The CMPA management ladder: Abbott side
| Step | Category | Abbott equivalent | When used |
|---|---|---|---|
| 1 | Standard | Pro-Advance, 360 Total Care | Healthy term infant |
| 2 | Partial hydrolysate | Pro-Total Comfort | Mild fussiness (not true CMPA) |
| 3 | Extensively hydrolyzed | Similac Alimentum | First-line CMPA (~90%) |
| 4 | Amino acid (AAF) | EleCare Infant | eHF failure / severe indications (~10%) |
At a glance
| Dimension | Similac Alimentum | EleCare Infant |
|---|---|---|
| Manufacturer | Abbott Nutrition | Abbott Nutrition |
| FDA classification | Exempt infant formula 21 CFR 107.30 | Exempt infant formula 21 CFR 107.30 |
| Protein category | Extensively hydrolyzed (eHF) | Amino acid (AAF / elemental) |
| Protein form | Hydrolyzed casein peptides <3,000 Da and free AAs | 100% free amino acids (L-form) |
| Protein % of formula | ~17% | ~28% (elevated for AAF bioavailability) |
| Allergenicity | Hypoallergenic (FDA-recognized) | Non-antigenic (most hypoallergenic available) |
| Intended use | Diagnosed CMPA first-line | Severe CMPA, eHF failure, multiple food allergies, EoE, short-gut |
| Lactose | None (lactose-free) | None (lactose-free) |
| Primary carbohydrate | Maltodextrin and sucrose | Corn syrup solids only |
| Prebiotic | None | None (EleCare has no prebiotic, different from Puramino) |
| HMO | 2'-FL HMO | None |
| Probiotic | None | None |
| Fat blend | Palm-FREE (safflower, MCT, and soybean) | Palm-FREE (safflower, MCT, and soybean) |
| MCT | Yes | Yes |
| DHA | Schizochytrium algal, ~11.3 mg/100 ml | Schizochytrium algal, ~11 mg/100 ml |
| Red flags | Maltodextrin*, synthetic β-carotene, (no palm) | Corn syrup solids*, (no palm) |
| Fat-blend notes | soy | soy |
| Format | 12.1 oz tin | 14.1 oz tin |
| Typical price | ||
| Production facility | Abbott US (post-2022 remediated) | Abbott Sturgis sole site (2022 recall, reopened July 2022 under consent decree) |
| US availability | Broad retail and pharmacy | Pharmacy and specialty supply only |
* Maltodextrin and corn syrup solids are medically appropriate (CMPA lactose-free requirement).
Visual generated with Napkin AI, editorial review by María López Botín. See methodology for our use policy.

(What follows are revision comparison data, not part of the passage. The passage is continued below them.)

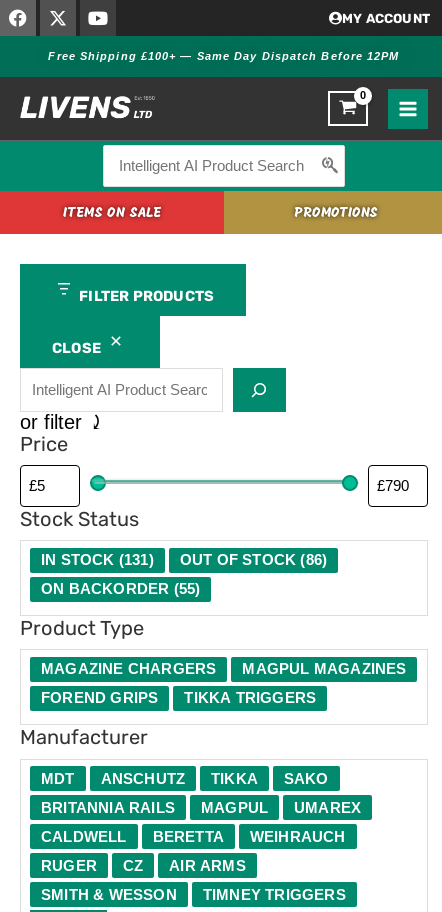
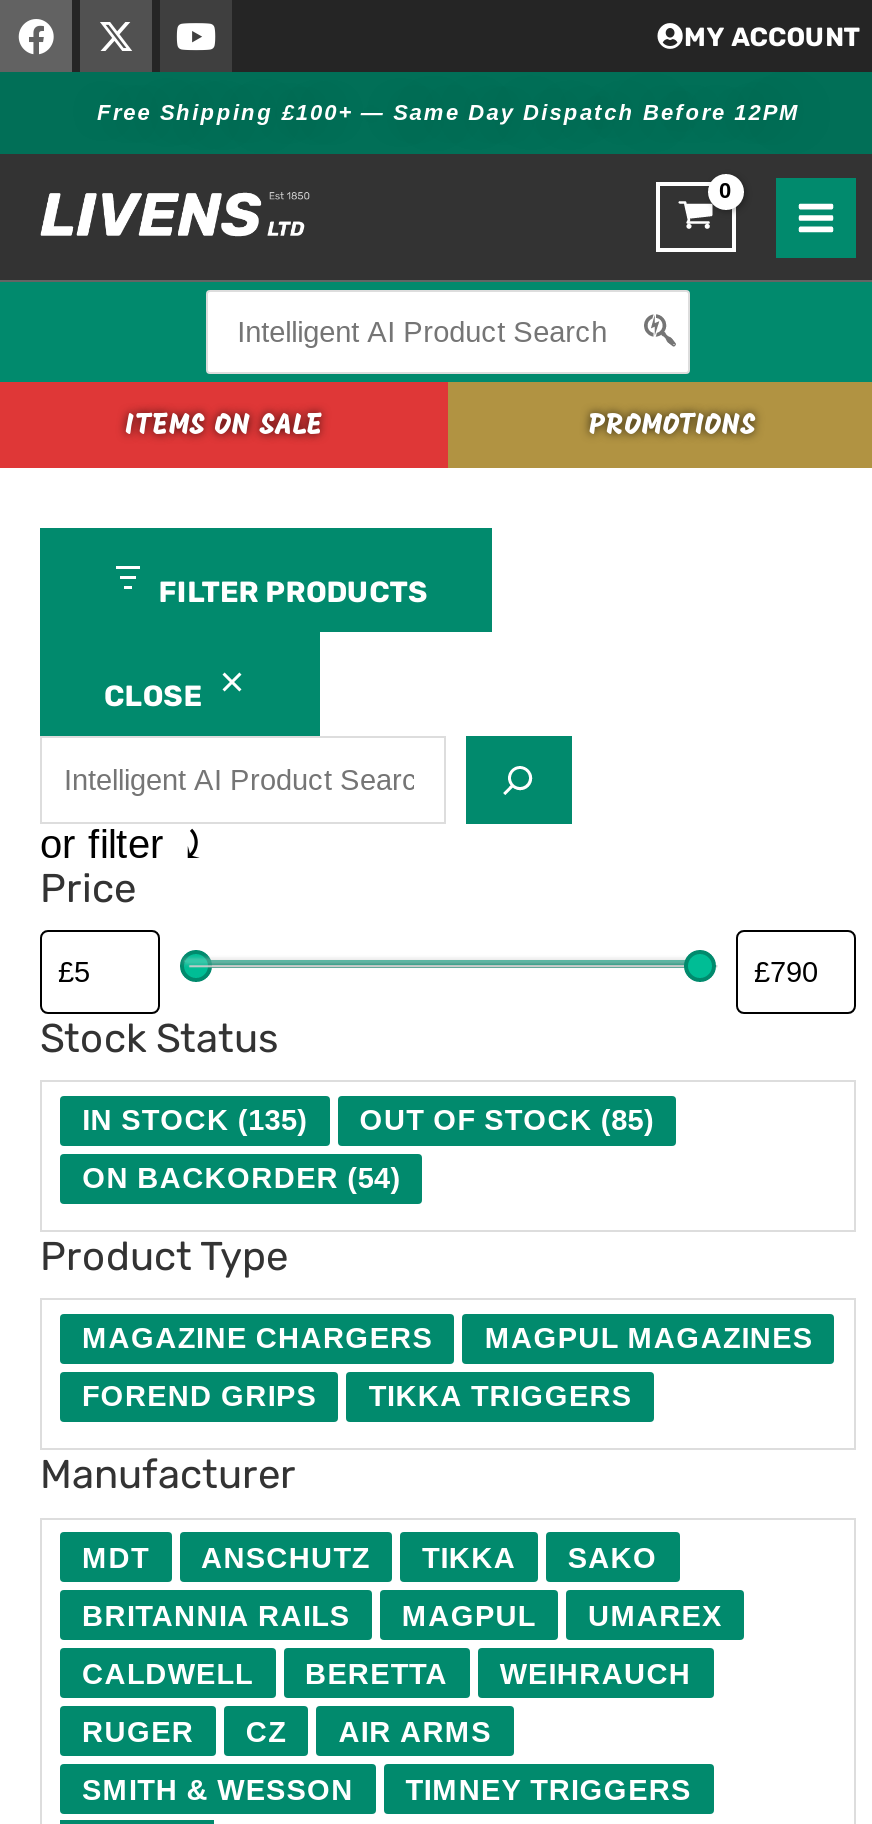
- IN STOCK (131)
+ IN STOCK (135)

- OUT OF STOCK (86)
+ OUT OF STOCK (85)

- ON BACKORDER (55)
+ ON BACKORDER (54)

Compositional differences that actually matter
1. Protein form: peptides vs free amino acids
Alimentum: extensively hydrolyzed casein (<3,000 Da) supplemented with free amino acids. Most CMPA infants tolerate this because the peptides are too small for immune recognition. ~10% of CMPA infants remain reactive to even these tiny peptides.
EleCare: 100% free amino acids, no peptides, no protein structure. Non-antigenic. This is the most hypoallergenic protein source commercially available. For infants who fail Alimentum, the amino acid shift removes the remaining antigenic potential.
2. Indication: first-line vs escalation
Alimentum: diagnosed CMPA, first-line treatment. Most infants respond within 2-4 weeks.
EleCare: indicated for:
- eHF trial failure (Alimentum or Nutramigen) at 2-4 and weeks
- Severe CMPA presentations (anaphylaxis risk, severe enteropathy)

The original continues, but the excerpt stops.